Code chunk has four components.
Since makrdown document may consist on number of code chunk; user might find it difficult to remember every chunk name and what each chunk serves. Therefore, it is important to give code chunk a sensible name. Common characters such as letters, digits and dashes (-) mostly use as code names. Also, avoiding special character such as (_) , (/) code make things even easier. There is a package called namer that could automatically name the code chunk. It is recommended for the user to run the namer add-in before knitting.
library(namer)
Some code chunk may not need a sensible name and only require a title so that user could refer to them in error. Ofter there are multiple code chunk using same csv file.In Addins function there is an option called Labeled Rmd Chunks. By selecting this option namer function could sensibly appeneded each chunk name.

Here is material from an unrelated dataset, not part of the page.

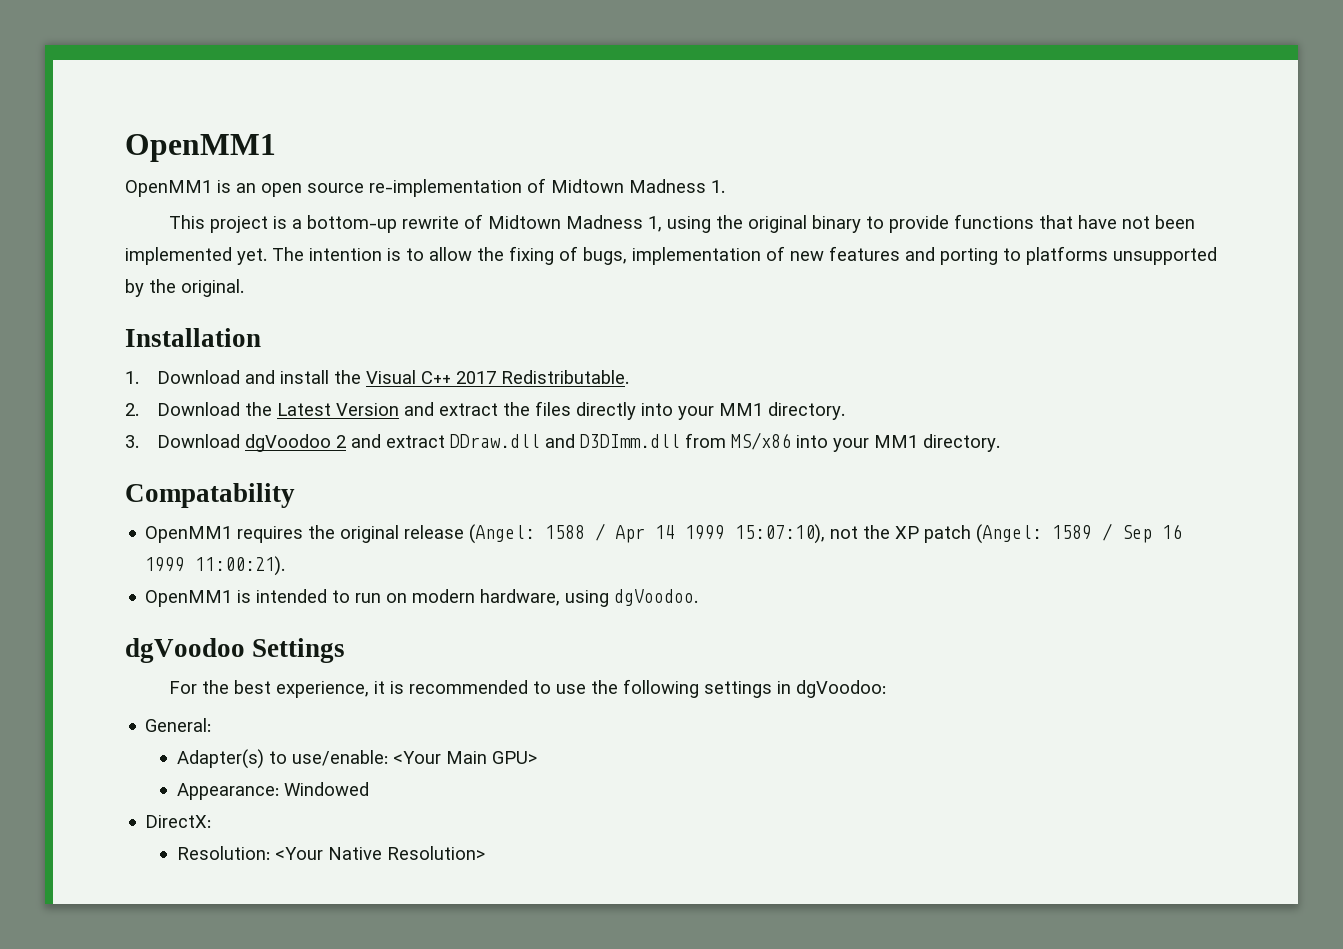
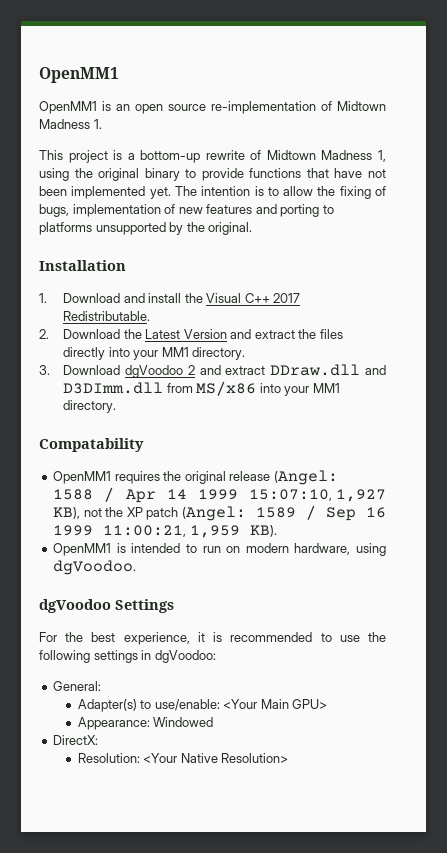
[735,524,826,544] 15:07:10), -> [249,489,386,502] [53,507,81,519] 15:07:10, 1,927 KB),
[195,556,286,576] 11:00:21). -> [103,525,277,538] 11:00:21, 1,959 KB).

There are few options available in terms of text formatting. We can make the text bold or italic, code formatted and include the hyperlink in between the text.
**My name in bold**
*My name in Itelic*
When there is a code within the document setwd()
, we can also format it by using backtext ` ` so user could easily mark the code between the text.
`setwd()`
Often we may require to insert hyperlink or convert specific word to a hyperlink in our text. In Rmarkdown file we can do this as well. For example, in order to create ABS website link inside the text we can use the code below,
[ABS Website] # This will text the link.
(http:\\abs.gov.au) # This will point ABS Website
[ABS Website](http:\\abs.gov.au)
Sometimes we might work on script file that contains complex and large code. Later it needs to be presented through markdown report. It is often easy to source scripts instead embedding all code directly to .Rmd file. When sourcing the code in .Rmd file; R script that contains code needs be saved in the same directory or project folder. There are two main reason why sourcing scripts are useful:
The code chunk below source R script file in R markdown.
source("myfile")
We may already know the process of insert graphics into markdown document using knitr. First, we must save the image into r project folder and use knitr code below to insert image into markdown file.
knitr::include_graphics("Group.JPG")
What if, the size of the image is too large or small and we need to customize image. The below code comes handy resizing the image.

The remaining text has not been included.